***** Exercise data

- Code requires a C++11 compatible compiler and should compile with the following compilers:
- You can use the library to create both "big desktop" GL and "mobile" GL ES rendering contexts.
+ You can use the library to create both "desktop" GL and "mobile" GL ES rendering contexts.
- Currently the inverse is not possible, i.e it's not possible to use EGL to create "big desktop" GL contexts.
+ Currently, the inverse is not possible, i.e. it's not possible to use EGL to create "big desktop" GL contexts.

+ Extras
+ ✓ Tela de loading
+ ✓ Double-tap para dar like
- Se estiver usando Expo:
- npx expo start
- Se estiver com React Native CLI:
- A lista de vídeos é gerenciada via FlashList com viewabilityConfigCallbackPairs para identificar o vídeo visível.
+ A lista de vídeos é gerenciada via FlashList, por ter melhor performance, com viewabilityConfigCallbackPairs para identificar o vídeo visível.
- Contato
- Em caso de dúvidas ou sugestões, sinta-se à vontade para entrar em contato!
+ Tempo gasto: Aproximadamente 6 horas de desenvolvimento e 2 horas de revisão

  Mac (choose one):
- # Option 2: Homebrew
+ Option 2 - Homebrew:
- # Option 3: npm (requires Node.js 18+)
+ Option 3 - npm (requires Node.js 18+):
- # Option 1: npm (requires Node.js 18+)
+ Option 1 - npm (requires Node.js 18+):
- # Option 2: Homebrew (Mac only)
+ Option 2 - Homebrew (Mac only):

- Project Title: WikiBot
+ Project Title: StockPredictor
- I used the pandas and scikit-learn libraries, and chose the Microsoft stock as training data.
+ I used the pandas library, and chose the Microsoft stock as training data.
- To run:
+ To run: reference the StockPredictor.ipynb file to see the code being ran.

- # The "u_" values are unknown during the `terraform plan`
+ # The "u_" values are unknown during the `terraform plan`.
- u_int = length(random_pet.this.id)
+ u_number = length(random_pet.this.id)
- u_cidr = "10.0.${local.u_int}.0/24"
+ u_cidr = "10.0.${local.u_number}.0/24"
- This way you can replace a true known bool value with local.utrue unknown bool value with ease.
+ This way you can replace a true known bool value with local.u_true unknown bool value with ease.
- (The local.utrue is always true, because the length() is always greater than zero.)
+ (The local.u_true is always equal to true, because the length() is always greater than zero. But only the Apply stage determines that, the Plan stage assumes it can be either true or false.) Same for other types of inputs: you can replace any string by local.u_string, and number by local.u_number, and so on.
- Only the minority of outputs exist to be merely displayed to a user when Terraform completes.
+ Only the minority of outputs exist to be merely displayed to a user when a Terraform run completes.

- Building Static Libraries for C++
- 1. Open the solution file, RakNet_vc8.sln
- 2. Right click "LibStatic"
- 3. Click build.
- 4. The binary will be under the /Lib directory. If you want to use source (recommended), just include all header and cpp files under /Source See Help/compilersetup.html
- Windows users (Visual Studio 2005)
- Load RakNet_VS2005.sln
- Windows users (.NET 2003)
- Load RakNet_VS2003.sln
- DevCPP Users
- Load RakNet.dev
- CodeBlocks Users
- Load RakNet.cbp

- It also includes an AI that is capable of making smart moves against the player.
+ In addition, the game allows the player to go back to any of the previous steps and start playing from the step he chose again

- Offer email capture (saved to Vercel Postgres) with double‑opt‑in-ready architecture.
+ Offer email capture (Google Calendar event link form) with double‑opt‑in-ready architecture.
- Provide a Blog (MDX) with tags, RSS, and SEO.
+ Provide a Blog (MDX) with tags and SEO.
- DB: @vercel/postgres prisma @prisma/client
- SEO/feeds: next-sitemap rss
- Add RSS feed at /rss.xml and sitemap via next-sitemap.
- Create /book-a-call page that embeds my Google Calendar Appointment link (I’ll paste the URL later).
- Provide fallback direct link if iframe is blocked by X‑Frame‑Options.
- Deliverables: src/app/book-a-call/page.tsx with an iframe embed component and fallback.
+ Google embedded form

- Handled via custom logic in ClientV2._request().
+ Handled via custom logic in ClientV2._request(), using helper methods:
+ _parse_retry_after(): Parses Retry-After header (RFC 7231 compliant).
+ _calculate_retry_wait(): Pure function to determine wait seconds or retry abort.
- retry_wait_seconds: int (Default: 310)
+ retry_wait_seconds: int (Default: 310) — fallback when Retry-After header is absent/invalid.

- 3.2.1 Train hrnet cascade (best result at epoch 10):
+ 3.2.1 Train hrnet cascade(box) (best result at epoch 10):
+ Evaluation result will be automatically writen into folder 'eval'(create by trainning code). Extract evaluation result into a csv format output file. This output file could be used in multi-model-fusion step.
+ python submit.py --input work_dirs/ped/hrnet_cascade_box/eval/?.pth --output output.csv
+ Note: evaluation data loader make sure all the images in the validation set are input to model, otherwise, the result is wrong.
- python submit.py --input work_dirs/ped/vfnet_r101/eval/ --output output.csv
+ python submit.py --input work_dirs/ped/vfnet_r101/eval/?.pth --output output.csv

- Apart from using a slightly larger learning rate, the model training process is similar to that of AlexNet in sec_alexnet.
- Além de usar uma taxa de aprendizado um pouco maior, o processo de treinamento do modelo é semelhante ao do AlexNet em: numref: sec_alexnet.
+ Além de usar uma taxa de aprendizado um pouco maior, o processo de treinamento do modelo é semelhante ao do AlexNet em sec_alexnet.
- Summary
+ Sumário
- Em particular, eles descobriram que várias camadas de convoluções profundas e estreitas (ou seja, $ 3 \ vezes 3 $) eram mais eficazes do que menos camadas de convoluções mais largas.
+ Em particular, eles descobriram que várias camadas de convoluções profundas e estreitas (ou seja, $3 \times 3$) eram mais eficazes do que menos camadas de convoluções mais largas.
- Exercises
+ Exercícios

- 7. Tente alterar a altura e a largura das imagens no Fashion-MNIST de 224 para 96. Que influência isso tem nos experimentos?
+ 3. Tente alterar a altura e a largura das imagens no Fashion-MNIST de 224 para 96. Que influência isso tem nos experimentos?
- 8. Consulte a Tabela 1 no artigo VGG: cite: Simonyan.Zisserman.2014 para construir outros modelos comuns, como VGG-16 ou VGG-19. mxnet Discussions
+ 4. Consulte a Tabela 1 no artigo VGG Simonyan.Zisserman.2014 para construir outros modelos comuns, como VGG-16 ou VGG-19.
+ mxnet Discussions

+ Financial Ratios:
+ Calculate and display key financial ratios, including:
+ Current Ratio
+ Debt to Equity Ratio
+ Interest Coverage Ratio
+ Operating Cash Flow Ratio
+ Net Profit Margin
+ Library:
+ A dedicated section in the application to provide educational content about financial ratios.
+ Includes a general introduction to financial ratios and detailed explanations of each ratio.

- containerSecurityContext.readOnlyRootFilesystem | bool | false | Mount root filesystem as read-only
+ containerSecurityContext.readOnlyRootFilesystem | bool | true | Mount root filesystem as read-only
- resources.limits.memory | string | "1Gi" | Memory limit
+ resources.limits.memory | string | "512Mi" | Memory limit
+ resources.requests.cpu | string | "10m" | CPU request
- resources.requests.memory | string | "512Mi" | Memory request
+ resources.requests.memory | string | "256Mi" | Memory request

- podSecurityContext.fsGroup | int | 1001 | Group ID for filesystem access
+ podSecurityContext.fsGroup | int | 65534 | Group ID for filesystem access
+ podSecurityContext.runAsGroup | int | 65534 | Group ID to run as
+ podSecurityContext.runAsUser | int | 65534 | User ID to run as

**********

■ Problem to work on
The answer should hold only the lines from the start of the records above through the line containing "- Se estiver com", each set down exactly.

■ Completed exercise
- Code requires a C++11 compatible compiler and should compile with the following compilers:
- You can use the library to create both "big desktop" GL and "mobile" GL ES rendering contexts.
+ You can use the library to create both "desktop" GL and "mobile" GL ES rendering contexts.
- Currently the inverse is not possible, i.e it's not possible to use EGL to create "big desktop" GL contexts.
+ Currently, the inverse is not possible, i.e. it's not possible to use EGL to create "big desktop" GL contexts.

+ Extras
+ ✓ Tela de loading
+ ✓ Double-tap para dar like
- Se estiver usando Expo:
- npx expo start
- Se estiver com React Native CLI:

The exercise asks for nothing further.